Fundado en 1910

Prisión de Corbas, en Francia

Escondido en una bolsa de lavandería: la fuga de película de un preso en una cárcel francesa

Se desconoce el paradero del evadido, aunque ya se ha activado una operación policial para localizarlo

Abundan en la historia del cine las películas sobre fugas de prisión. Son casi un género en sí mismo. Se puede encontrar obras tan icónicas y amadas como Cadena perpetua, o a Clint Eastwood protagonizando Fuga de Alcatraz. Pero la realidad siempre va un paso por delante, y nos ha vuelto a dejar un nuevo caso. Un recluso de 20 años ha logrado escapar del centro de detención preventiva de Corbas, cerca de Lyon, escondido dentro de una bolsa de lavandería. El suceso ocurrió el pasado viernes, pero las autoridades no se dieron cuenta de los hechos hasta pasadas 24 horas.

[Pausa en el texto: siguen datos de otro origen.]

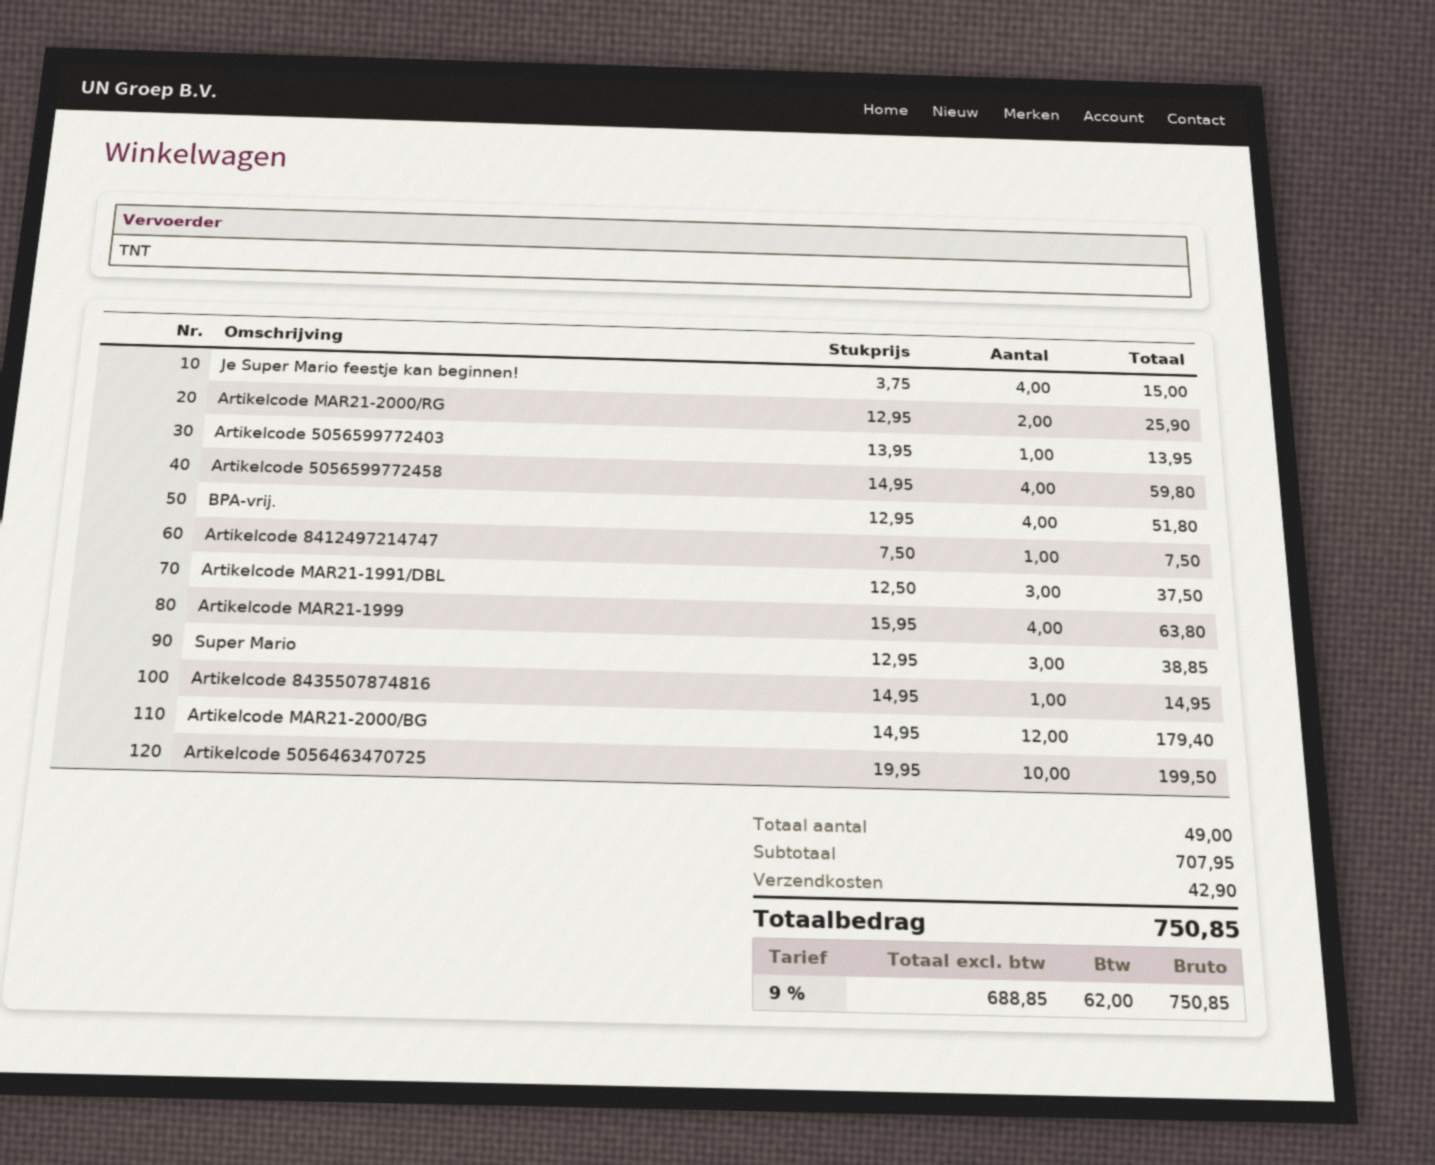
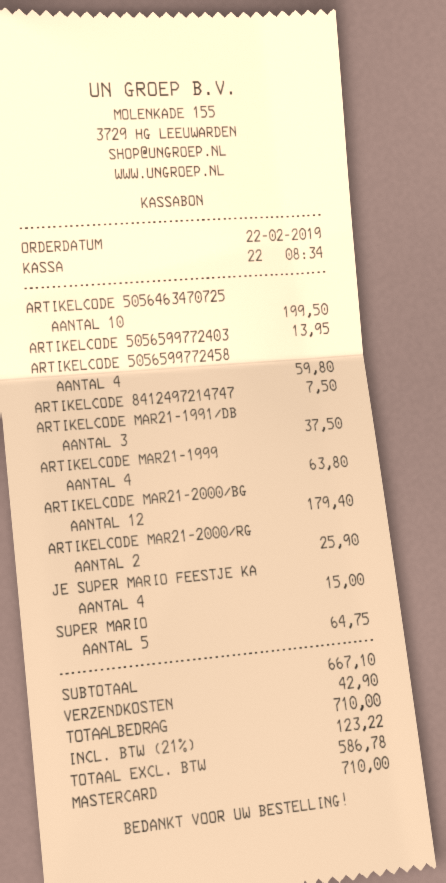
BPA-vrij.: 4 for 51.80 -> none
Super Mario: 3 for 38.85 -> 5 for 64.75
Artikelcode 8435507874816: 1 for 14.95 -> none
subtotal: 707.95 -> 667.10
net: 688.85 -> 586.78
tax: 9% = 62.00 -> 21% = 123.22
total: 750.85 -> 710.00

Según detalló este domingo el director de la administración penitenciaria, Sébastien Cauwel, el preso aprovechó la salida de su compañero de celda —quien había cumplido su condena— para ocultarse en el saco de ropa sucia con el que este abandonaba la prisión. La bolsa, de gran tamaño y utilizada normalmente para transportar sábanas, fue el escondite perfecto para sortear todos los controles de seguridad del recinto. El joven cruzó la puerta principal sin que nadie advirtiera nada.

«Es un fenómeno extremadamente raro, que nunca habíamos vivido en esta administración. Revela claramente una serie de disfunciones graves», reconoció Cauwel en declaraciones a BFMTV. «Hubo errores materiales, posiblemente fallos humanos, y es algo que la investigación deberá esclarecer».

El caso ha obligado al Ministerio de Justicia a ordenar una inspección interna, mientras que la Fiscalía ha abierto una investigación judicial. Se desconoce el paradero del evadido, aunque ya se ha activado una operación policial para localizarlo.

Uno de los aspectos más controvertidos del suceso es que el personal de la prisión tardó un día entero en detectar la fuga. Según distintas fuentes sindicales, este retraso se debe en parte a las condiciones de hacinamiento que sufre la cárcel de Corbas, cuya tasa de ocupación supera el 170 %. «Con estas cifras, la vigilancia se convierte en una tarea inabarcable», explican.